▶ _What you should do_: Drop the pictures from the entries below, then reproduce the rest exactly.

Collected data
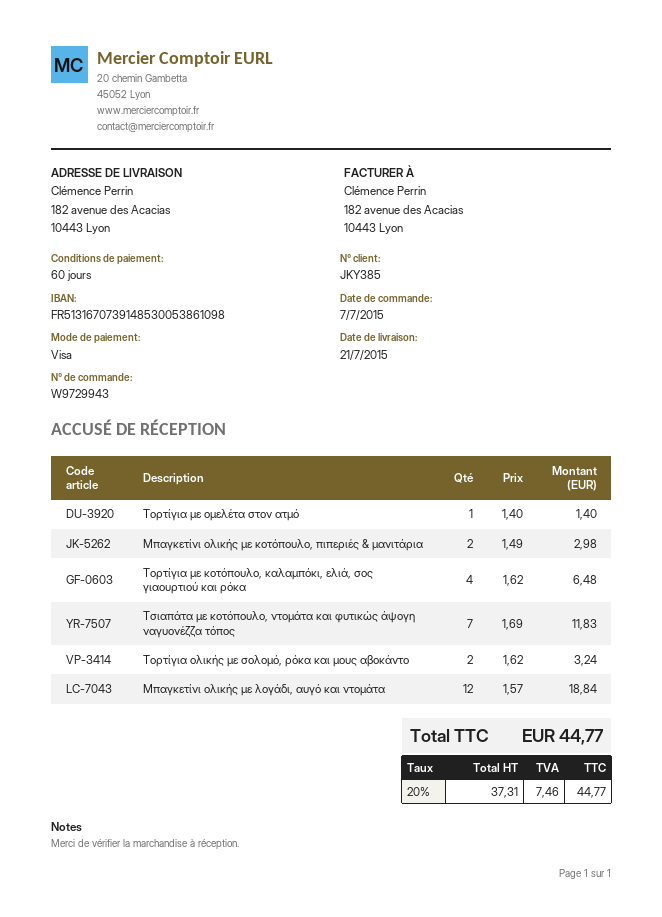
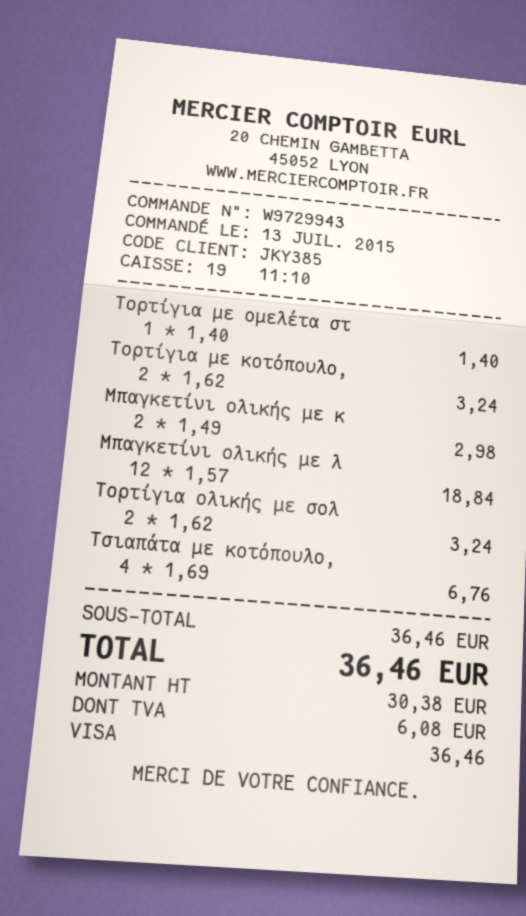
order date: 2015-07-07 -> 2015-07-13
Τορτίγια με κοτόπουλο, καλαμπόκι, ελιά, σος γιαουρτιού και ρόκα: 4 x 1.62 = 6.48 -> 2 x 1.62 = 3.24
Τσιαπάτα με κοτόπουλο, ντομάτα και φυτικώς άψογη ναγυονέζζα τόπος: 7 x 1.69 = 11.83 -> 4 x 1.69 = 6.76
net: 37.31 -> 30.38
tax: 7.46 -> 6.08
total: 44.77 -> 36.46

▶ _Exercise solution_:
order date: 2015-07-07 -> 2015-07-13
Τορτίγια με κοτόπουλο, καλαμπόκι, ελιά, σος γιαουρτιού και ρόκα: 4 x 1.62 = 6.48 -> 2 x 1.62 = 3.24
Τσιαπάτα με κοτόπουλο, ντομάτα και φυτικώς άψογη ναγυονέζζα τόπος: 7 x 1.69 = 11.83 -> 4 x 1.69 = 6.76
net: 37.31 -> 30.38
tax: 7.46 -> 6.08
total: 44.77 -> 36.46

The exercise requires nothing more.